Something had damaged the pipes.
“You haven’t seen it,” Solomon said. “Whatever caused this problem.”
“Emil thinks it would be safer if we investigated the area with one of Jake’s robotic probes, in case whatever’s in the pipes is… infectious or whatever.”
“‘Infectious’ implies you think the cause is animate.”
“I don’t think anything, Lange. I’d know a lot more if you’d wake up your fuckbuddy in there so he can do his job.”
“We were not having sex,” Solomon said, only because he thought McCreery would appreciate the clarification.
“As long as you didn’t kill him, I don’t care what you were doing,” Kit said. “And if you won’t go get him, I will.”

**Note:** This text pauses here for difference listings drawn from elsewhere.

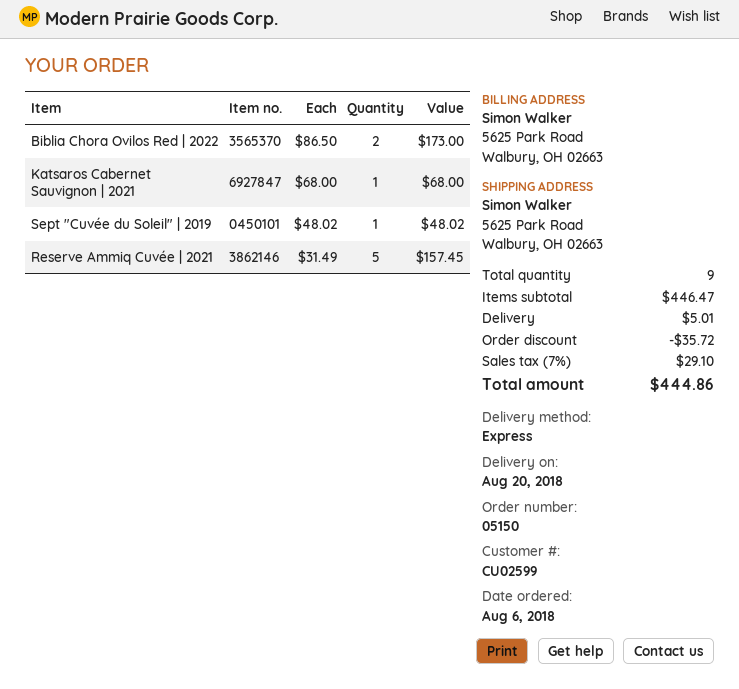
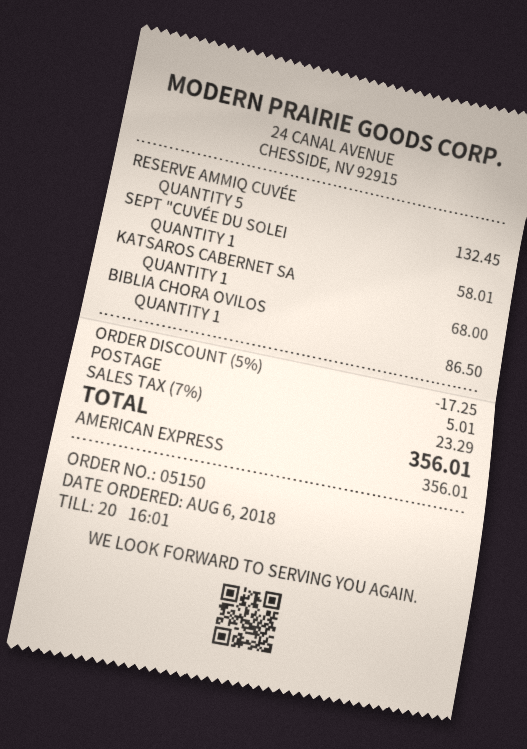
Biblia Chora Ovilos Red | 2022: 2 for 173.00 -> 1 for 86.50
Sept "Cuvée du Soleil" | 2019: 1 for 48.02 -> 1 for 58.01
Reserve Ammiq Cuvée | 2021: 5 for 157.45 -> 5 for 132.45
discount: 35.72 -> 17.25
tax: 7% = 29.10 -> 7% = 23.29
total: 444.86 -> 356.01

Solomon should have expected the topic to come up. “I am sorry. I regret that I hurt you. I don’t intend to hurt you or anyone else again.”
Kit narrowed his eyes. “But you didn’t ever intend to, did you?”
“No. I was—” something caught in his throat when he tried to speak about that painful, fragmented time “—not rational.”
“Yeah,” Kit said emphatically. He didn’t say apology accepted, as McCreery had, but some things were too much to hope for.
How absurd that Solomon had once mistaken his body for the worst of his burdens; it was his actions that weighed on him. Nothing could lift that.
Solomon tried to breathe the way McCreery had in sleep, deep and slow. His guilt would keep, and right now there was bad news to face. But he could handle this. They could handle this together. “It is unwise for me to travel via the Nowhere. I will wake McCreery and we will return to the facility in the pod.”
“Who said anything about both of you returning?” Kit asked. “I came here to get Jake. We don’t need you.”
That might have stung, had Solomon not already arrived at a different, more troubling conclusion. “Unfortunately for all of us, I think you do.”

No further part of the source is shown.